Betora's location code number in the Census of India is 626859.

==Location==
Betora lies on the outskirts of Ponda town. In its vicinity are Codar, Curdi, Candepar or Khandepar and Sidhanath Hill. It is located about 5 km from Ponda town and 35 km from Panjim or Panaji.

==Industrial estate==
The Bethora Industrial Estate is run by the Goa Industrial Development Corporation (GIDC).

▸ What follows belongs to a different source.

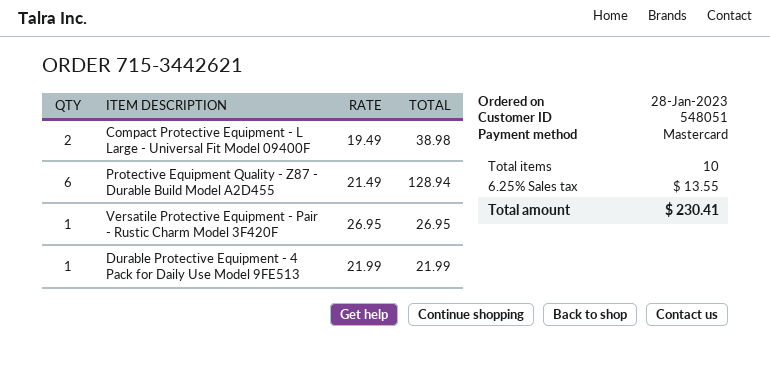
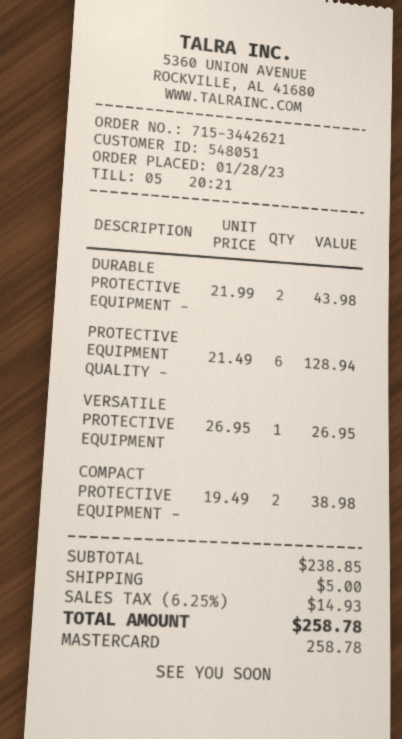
Durable Protective Equipment - 4 Pack for Daily Use Model 9FE513: 1 x 21.99 = 21.99 -> 2 x 21.99 = 43.98
shipping: none -> 5.00
tax: 6.25% = 13.55 -> 6.25% = 14.93
total: 230.41 -> 258.78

This centre has some 126 plots or sheds within its area, with sizes ranges from 20 square metres to 27,222 square metres (Crompton Greaves). Among the units at this industrial estate are ones involved in the manufacture of furniture, glass designing, ceiling fans, LED bulbs, tower erection, MS grills, grills and gates, exhaust mufflers, separating agent (soap solution), acid slurry, steel furniture, plastic shutters, steel fabrication items, sheet metal components, fan components, pharma formulations, tipper bus body vehicles, bus body building, printing, nails, dies and moulds, tablets and ointments, laundry, fan assembly, stator winding assembling, solvent products, cashew nut shell liquid, fish net twines, corrugated boxes, powder coating, electroplating works, paper products, steel furniture, flour mills, ready-made garments, precast cement products, injection molded products, jerry-cans, and other products or services.

==Tribal controversy==
In October 2016, a mob destroyed the homes of 17 Wanarmare tribal families in Nirancal village, Goa. Despite this, 40 tribal members voted in the Assembly elections, thanks to the efforts of social activists and media, who helped rehabilitate the tribe and secure voting rights for 41 eligible adults. The enfranchisement was based on Aadhar and ration cards, despite local opposition. Politicians avoided the tribals during the campaign, and only one person was arrested for the attack. The tribe, traditionally known for taming monkeys, now works in farming and labor, facing issues like low female ratios and child marriages.

==Panchayat==
The village panchayat (council) of Bethora-Nirancal has nine members, and is classified as a "B" class panchayat.